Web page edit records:
——————————

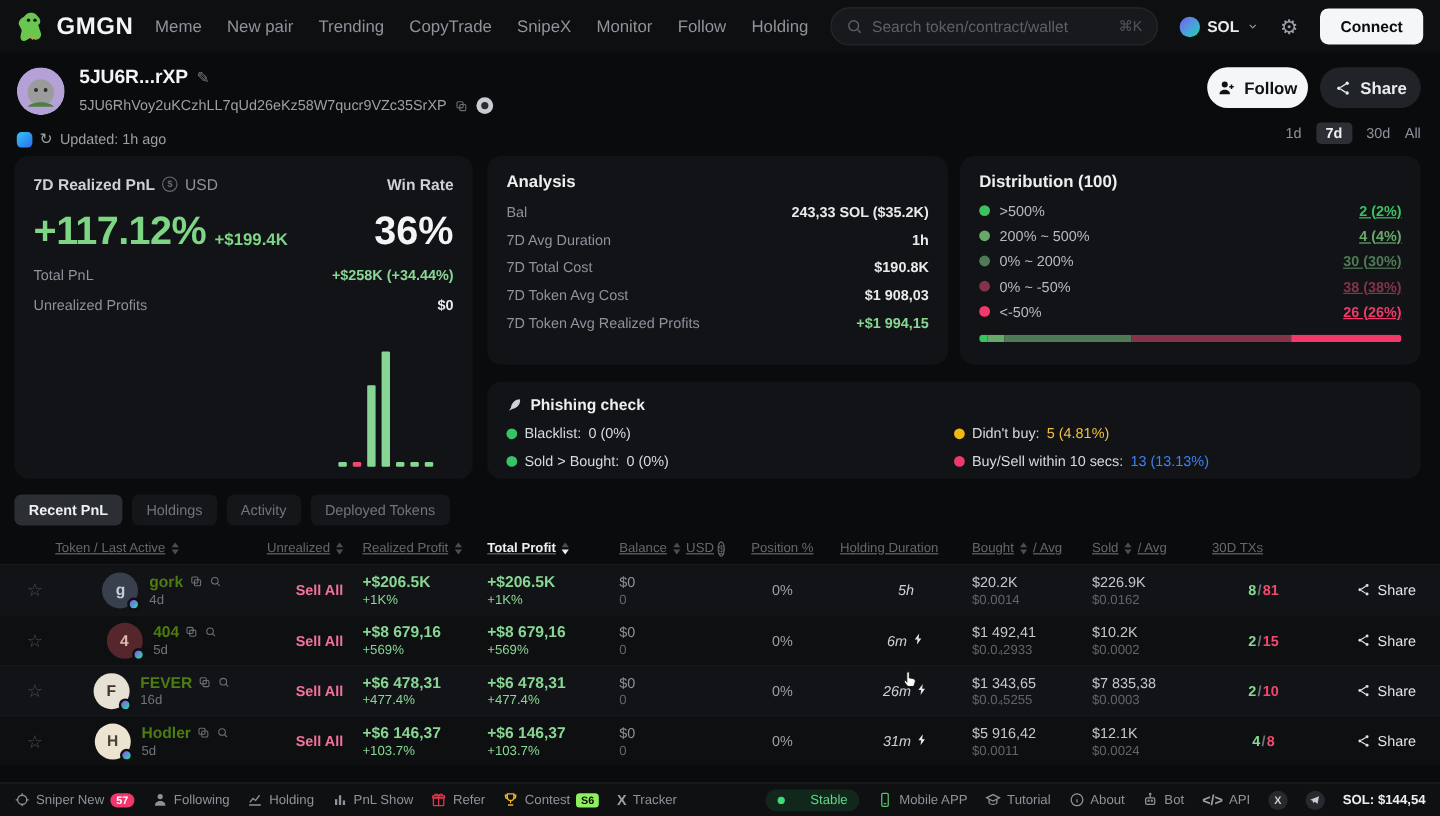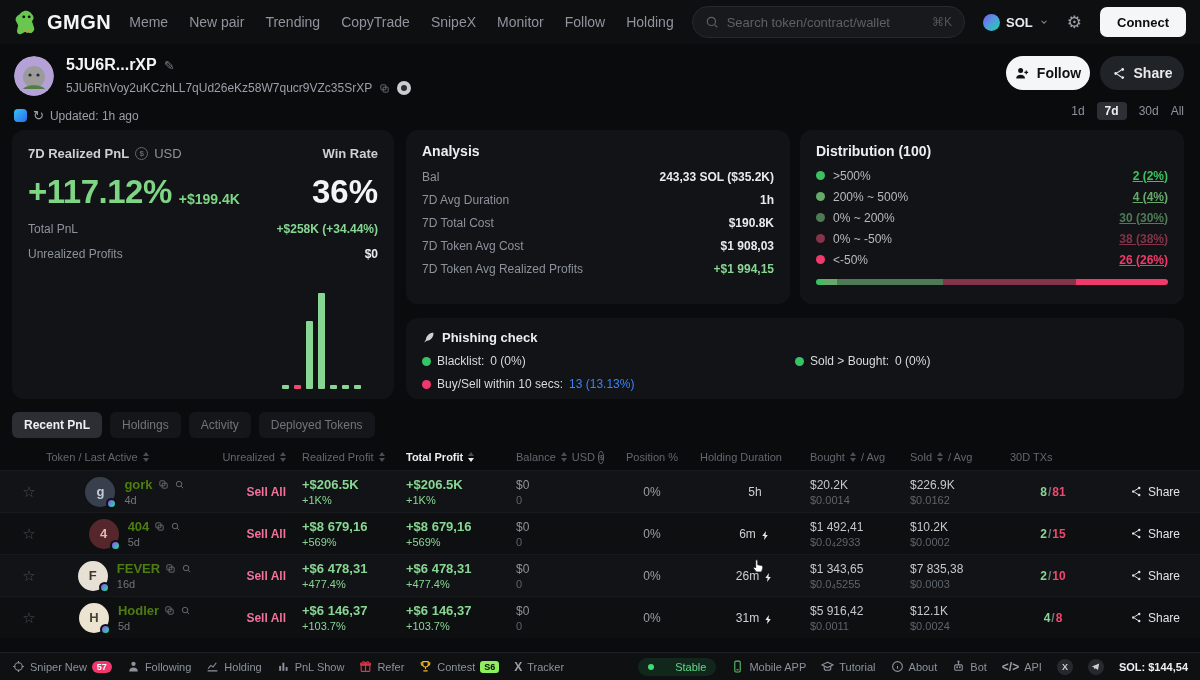--- a/index.html
+++ b/index.html
@@ -385,6 +385,11 @@
         <span>0 (0%)</span>
       </div>
       <div class="ph-item">
+        <span class="pdot" style="background:#f0b90b;"></span>
+        <span>Didn't buy:</span>
+        <span class="yellow">5 (4.81%)</span>
+      </div>
+      <div class="ph-item">
         <span class="pdot" style="background:#35c466;"></span>
         <span>Sold &gt; Bought:</span>
         <span>0 (0%)</span>

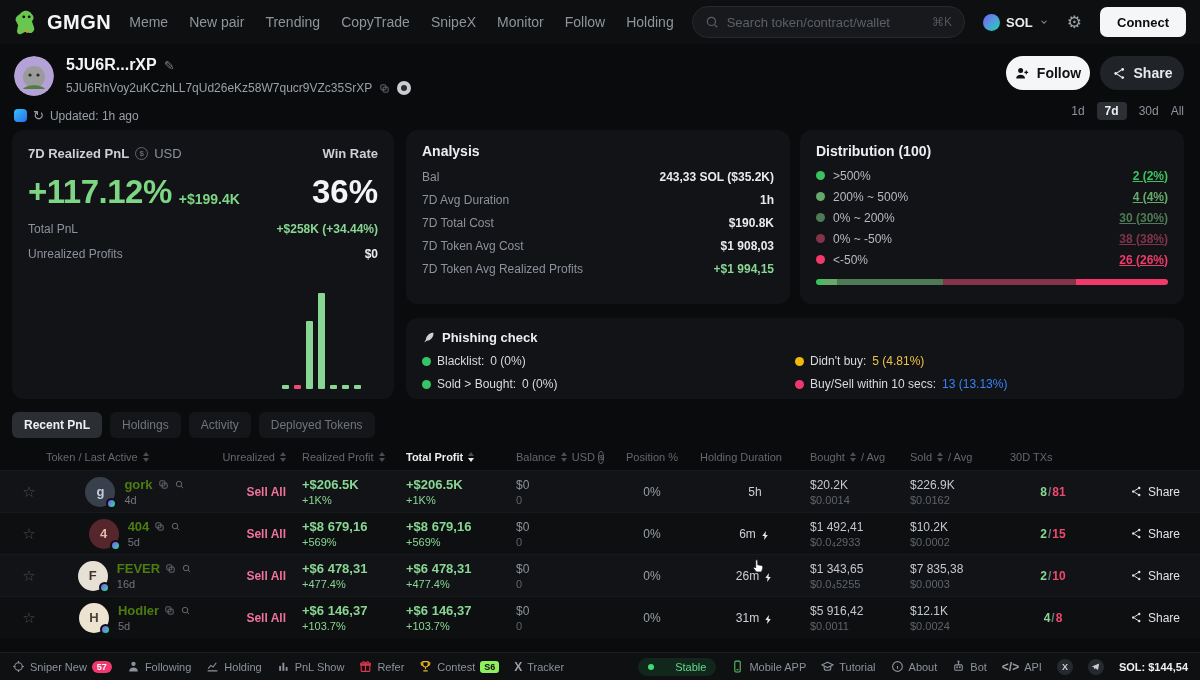--- a/index.html
+++ b/index.html
@@ -106,7 +106,7 @@
   .thead, .trow { display:grid; padding:0 12px;
     grid-template-columns:34px 178px 78px 104px 110px 88px 96px 110px 100px 100px 86px 1fr;
     align-items:center; }
-  .thead { height:26px; color:#63686f; font-size:11px; }
+  .thead { height:26px; color:#63686f; font-size:11px;text-decoration:underline; }
   .hcell { display:flex; align-items:center; gap:3px; white-space:nowrap; cursor:pointer; }
   .hcell.center { justify-content:center; }
   .hcell.right { justify-content:flex-end; padding-right:14px; }

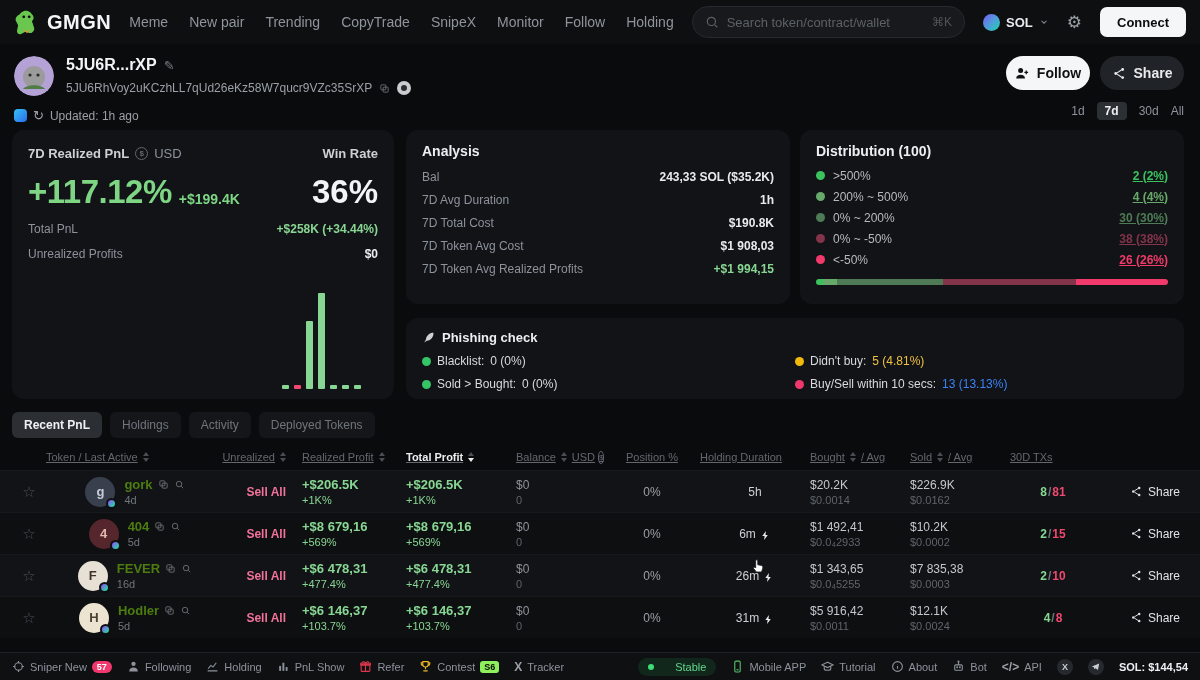--- a/index.html
+++ b/index.html
@@ -142,7 +142,7 @@
   .dimmer { color:#5f646b; font-weight:400; }
   .mid { color:#c4c8cd; font-weight:400; font-size:12px; }
   .c-pos { color:#9aa0a6; font-size:12px; align-items:center; }
-  .c-dur { flex-direction:row; align-items:flex-end; gap:4px; color:#cdd0d5; font-size:12px; }
+  .c-dur { flex-direction:row; align-items:flex-start; gap:4px; color:#cdd0d5; font-size:12px;font-style:italic; }
   .flip { width:11px; height:11px; }
   .c-txs { flex-direction:row; align-items:center; gap:1px; font-size:12px; font-weight:600; }
   .c-share { flex-direction:row; align-items:center; justify-content:flex-end; gap:5px;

——————————

Instructions for the task
Output each line above exactly. Skip the images.

Answer box
--- a/index.html
+++ b/index.html
@@ -385,6 +385,11 @@
         <span>0 (0%)</span>
       </div>
       <div class="ph-item">
+        <span class="pdot" style="background:#f0b90b;"></span>
+        <span>Didn't buy:</span>
+        <span class="yellow">5 (4.81%)</span>
+      </div>
+      <div class="ph-item">
         <span class="pdot" style="background:#35c466;"></span>
         <span>Sold &gt; Bought:</span>
         <span>0 (0%)</span>

--- a/index.html
+++ b/index.html
@@ -106,7 +106,7 @@
   .thead, .trow { display:grid; padding:0 12px;
     grid-template-columns:34px 178px 78px 104px 110px 88px 96px 110px 100px 100px 86px 1fr;
     align-items:center; }
-  .thead { height:26px; color:#63686f; font-size:11px; }
+  .thead { height:26px; color:#63686f; font-size:11px;text-decoration:underline; }
   .hcell { display:flex; align-items:center; gap:3px; white-space:nowrap; cursor:pointer; }
   .hcell.center { justify-content:center; }
   .hcell.right { justify-content:flex-end; padding-right:14px; }

--- a/index.html
+++ b/index.html
@@ -142,7 +142,7 @@
   .dimmer { color:#5f646b; font-weight:400; }
   .mid { color:#c4c8cd; font-weight:400; font-size:12px; }
   .c-pos { color:#9aa0a6; font-size:12px; align-items:center; }
-  .c-dur { flex-direction:row; align-items:flex-end; gap:4px; color:#cdd0d5; font-size:12px; }
+  .c-dur { flex-direction:row; align-items:flex-start; gap:4px; color:#cdd0d5; font-size:12px;font-style:italic; }
   .flip { width:11px; height:11px; }
   .c-txs { flex-direction:row; align-items:center; gap:1px; font-size:12px; font-weight:600; }
   .c-share { flex-direction:row; align-items:center; justify-content:flex-end; gap:5px;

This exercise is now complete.